Il y a un an et neuf jours , le dimanche 10 Décembre 2006 , naissait Gerboise , " Savoirs et Réflexions " . Nous allons marquer cet anniversaire , aujourd'hui , en compagnie de ces deux personnages rubicond (couleur qui enlumine un visage, en général large et comiquement épanoui) qui expriment la bonne humeur et la joie de vivre . Qu'il en soit de même pour tous les fidèles lecteurs de notre blog à qui nous souhaitons de bonnes fêtes de Noël .
Dans le "grand monde " ...! on sourit beaucoup, mais on se refuse souvent à rire, à seule fin de ne pas rire comme n'importe qui, de peur de s'encanailler . Dans les milieux " de la campagne " ...! au contraire, le rire est spontané, abondant, bruyant, exubérant . Il parcours une riche gamme, depuis le rire bon enfant jusqu'au rire cruel, depuis le sourire finaud et silencieux qui se retient par politesse, méfiance ou malice, jusqu'aux éclats "à ventre déboutonné " des frairies du midi ou des kermesses du nord, corsées de beuveries grâce à quoi les langues se délient en de savoureuses " histoires paysannes " ou " patoises " .
Les parlers locaux communiquent à cet humour villageois un " goût de terroir " que les connaisseurs apprécient fort, et jugent souvent intraduisible . La même boutade qui fait feu d'artifice quand elle est lancée gaîment en dialecte gascon, provençal ou wallon, devient terne et fait long feu quand on la traduit en français, où pourtant le mot à mot est parfaitement fidèle au sens littéral . Fidèle à la lettre, qui tue le rire, mais non à l'esprit paysan, qui le vivifie .C'est que le patois insinue avec lui toutes les valeurs terriennes d'inculture et de puérilité, de naïveté méfiante et maligne à la fois, que le langage citadin, produit de culture policée, écarte au contraire par lui-même, puisque ce qu'il suggère, ce sont ces mille valeurs de la vie urbaine, mondaine, savante ou scolaire, dont l'interférence ne peut que figer certaines gaietés dites naïves.
Voici trois anecdotes qui vont vous faire apprécier ces subtilités :
-La première est une aventure paysanne de gendarmes, très rudimentaire comme il convient .

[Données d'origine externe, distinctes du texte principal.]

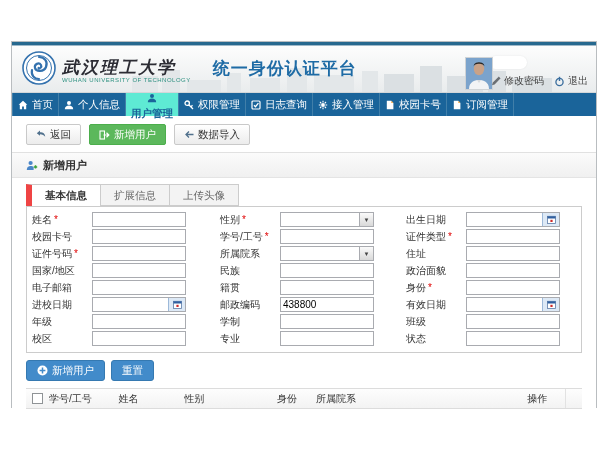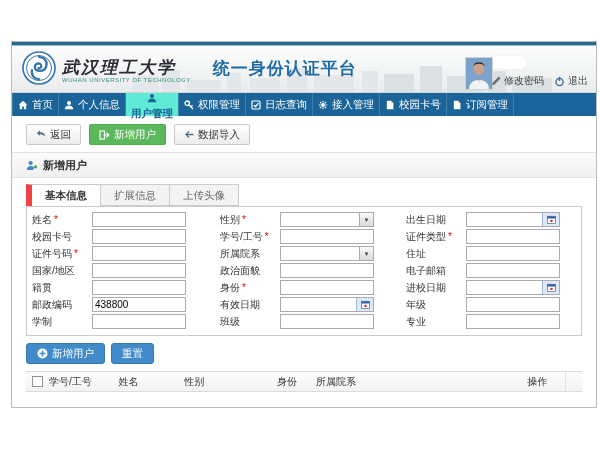"民族" div.pair { html: none -> <div> <span> <span>民族</span> </span> <span> <input> </span> </div> }
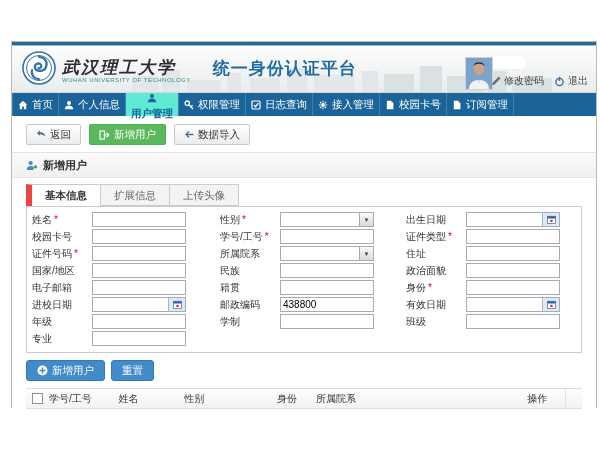"校区" div.pair { html: none -> <div> <span> <span>校区</span> </span> <span> <input> </span> </div> }
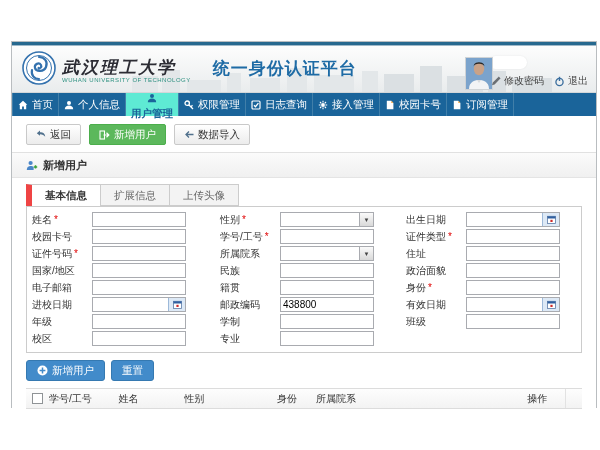"状态" div.pair { html: none -> <div> <span> <span>状态</span> </span> <span> <input> </span> </div> }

~Un meunier rentre chez lui, la nuit tombante, menant lentement sa charrette à boeufs . A cent pas du moulin, deux gendarmes l'arrêtent : " Procès-verbal, hé, meunier ! Ta lanterne n'est pas allumée après le soleil couché ! -Pas allumée, monsieur le brigadier ? Vous voulez plutôt dire par hasard qu'elle vient d'être tout juste éteinte ? - Et par qui diable éteinte ? Il n'y a personne ici que toi et nous . - Si fait ! Par le vent, té ! " - Pandore, sourcilleux, tâte le verre . "Mais elle est froide, ta lanterne blagueur ! - Baste ! refroidie, pardi ! c'est la vitesse ! " Et il repart nonchalamment vers son moulin, en invitant ses boeufs à la "vitesse " du bout de son aiguillon, au nez des gendarmes désarmés .~
Cette facétie ( plaisanterie très comique et parfois un peu grosse et inconvenante qui fait rire par ses propos, ses actes comiques, son comportement , ses gaillardises), cette malice réjouissante "ne dit rien ", ou pas grand chose, au lecteur trop cultivé, autrement et plus exigeant . Mais nous savons des amateurs qu'elle fait rire de bon coeur, dite en ce patois qui porte en lui l'expression d'une structure spéciale de la pensée collective .- La deuxième se situe dans le Périgord, où la malice paysanne sait pratiquer des roueries calculées et artistement agencées . Témoin cette histoire de curé qui se conte dans ce savoureux terroir, en patois !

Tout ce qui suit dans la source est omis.